The Temple of Zeus Theos at Dura Europos was built in the second century AD and was among the most important sanctuaries of the city. The structure was located in the centre of the settlement. It had an area of around 37 m^{2} and took up half an insula. It was excavated by an American-French team between December 1933 and March 1939.

==Description==
The entrance to the temple was on the east side.
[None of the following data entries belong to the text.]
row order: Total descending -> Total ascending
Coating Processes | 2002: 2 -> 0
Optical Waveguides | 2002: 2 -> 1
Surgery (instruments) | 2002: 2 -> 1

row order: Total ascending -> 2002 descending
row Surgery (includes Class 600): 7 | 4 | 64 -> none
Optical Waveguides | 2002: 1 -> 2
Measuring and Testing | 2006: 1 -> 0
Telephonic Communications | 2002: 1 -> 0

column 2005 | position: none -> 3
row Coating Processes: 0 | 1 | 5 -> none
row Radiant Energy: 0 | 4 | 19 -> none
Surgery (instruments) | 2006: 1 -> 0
Above it was an inscription which named the builder as one Seleukos and the year of construction as AD 114. The excavators interpreted the inscription as referring to the completion of the exterior ("public") portions of the complex. The early second-century date is usually accepted for the construction of the temple as a whole. The temple complex contained a monumental court, within which there was a large Naos. On the north and south sides of the court there was a series of rooms, most with benches lining all the walls. It shares these features in common with other Parthian-era religious buildings at Dura.

The Naos was located on the west side of the court as a free-standing structure. It had four rooms. The largest was the cella. This had wall paintings which were found in tiny fragments but were able to be largely reconstructed. On the back wall, the cult image of the god was depicted. He stood next to a chariot and was crowned by Nike.

On the side walls of the hall, there were three registers of images of the donors who had financed this temple and their family members. Their names were written next to their images. They appear to be the members of two influential families, one of which is known as the family of Lysias. Several inscriptions were found, all in Greek. Next to the cella was a smaller room, which was probably the temple treasury. Some gemstones were found here. A dedicatory inscription on a stele is dated AD 120/121 and was dedicated by one Seleukos.

== Bibliography==
- Baird, J. (2018). Dura-Europos. London: Bloomsbury.
- Rostovtzeff, M. I., F. E. Brown, C. B. Welles (1939). The excavations at Dura-Europos: Preliminary Report of Seventh and Eighth Season of Work 1933–1934 and 1934–1935. New Haven: Yale University Press, New Haven, pp. 181–217.